Mais à frente dizia o prestigiante Diário do Sul, o tal jornal cá da terra:

«A autora do livro «Marcelo Caetano - O Homem que perdeu a fé», Manuela Goucha Soares, formou-se na Faculdade de Ciências Sociais e Humanas da Universidade Nova de Lisboa e é jornalista do semanário «Expresso», tendo sido assessora de Severiano Teixeira aquando da sua passagem pelo ministério da Administração Interna, no final da década de 90.»


Depois pus-me a pensar:

Mas o Marcelo Caetano não fora deportado para o Brasil como forma de não ser julgado e condenado por ter mandado para as prisões da PIDE centenas de pessoas neste país?


Poderia um futuro Chefe de Governo do Estado Novo, como o foi Marcelo, ter contradições que revelassem por um lado, os laços afectivos ou humanos com os jovens, ao mesmo tempo que vinte anos depois os perseguia e prendia, só porque estes pediam um país livre mesmo com derrotas da selecção?

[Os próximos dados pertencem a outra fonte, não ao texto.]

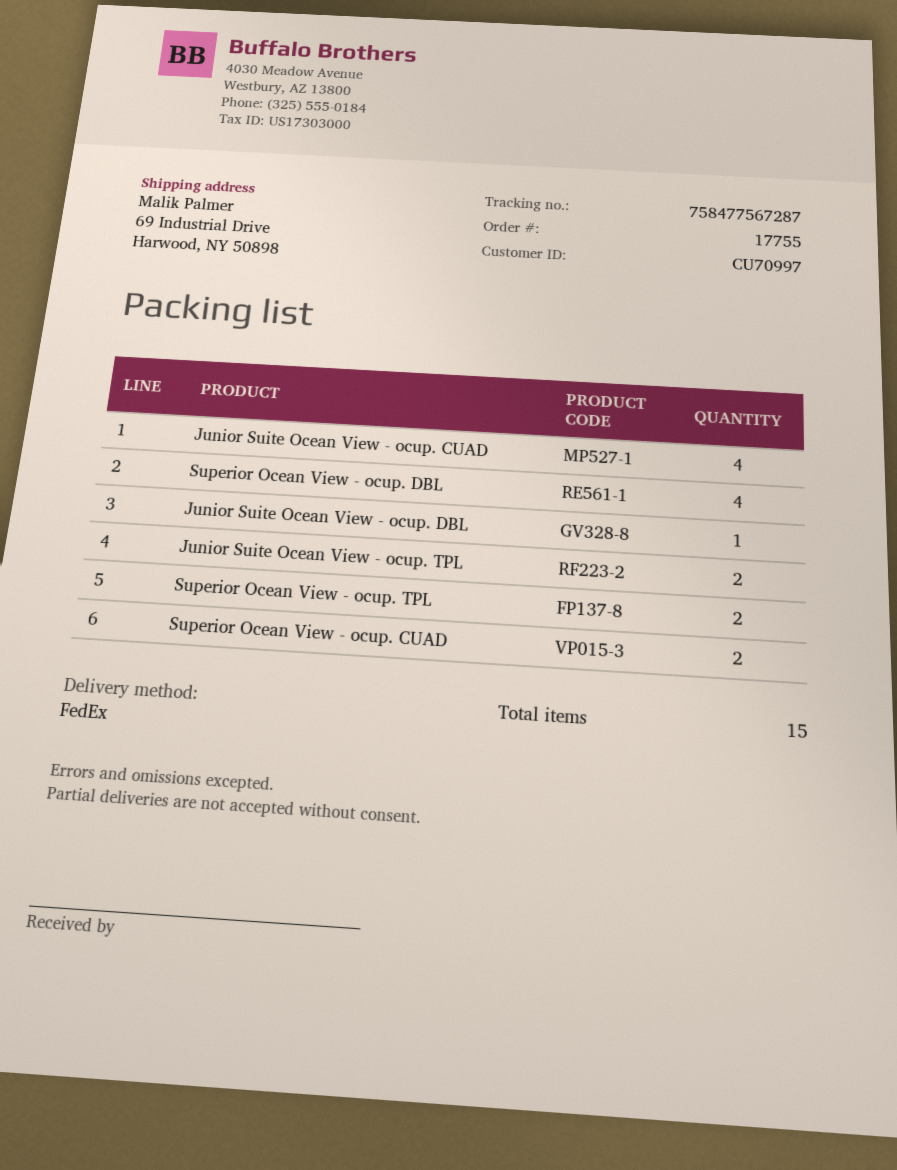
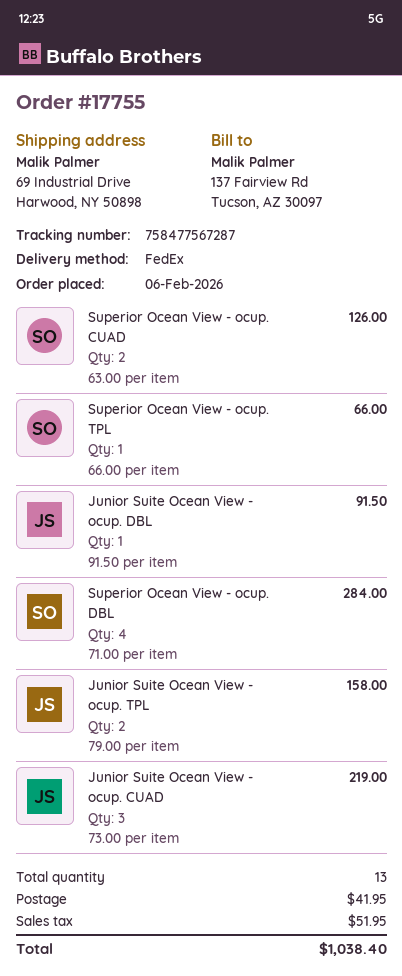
Junior Suite Ocean View - ocup. CUAD: 4 -> 3
Superior Ocean View - ocup. TPL: 2 -> 1
total quantity: 15 -> 13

Admitamos até que sim. Que existia essa contradição.


Mas isso será razão para evocar o lado humano de um homem que mandou torturar outros homens e mulheres que pediam apenas um país livre, de gente com formação, educação e bem estar social?


O actual Ministro da Defesa, Severiano Teixeira, se pretende evocar a paz e a concórdia como forma de atenuar a indigestão da esmagadora maioria dos portugueses evitando assim uma insurreição, só pode estar a fazê-lo, apenas, para atenuar a derrota da nossa selecção…

Desta maneira apenas revela a sua contradição e consequentemente a sua inutilidade.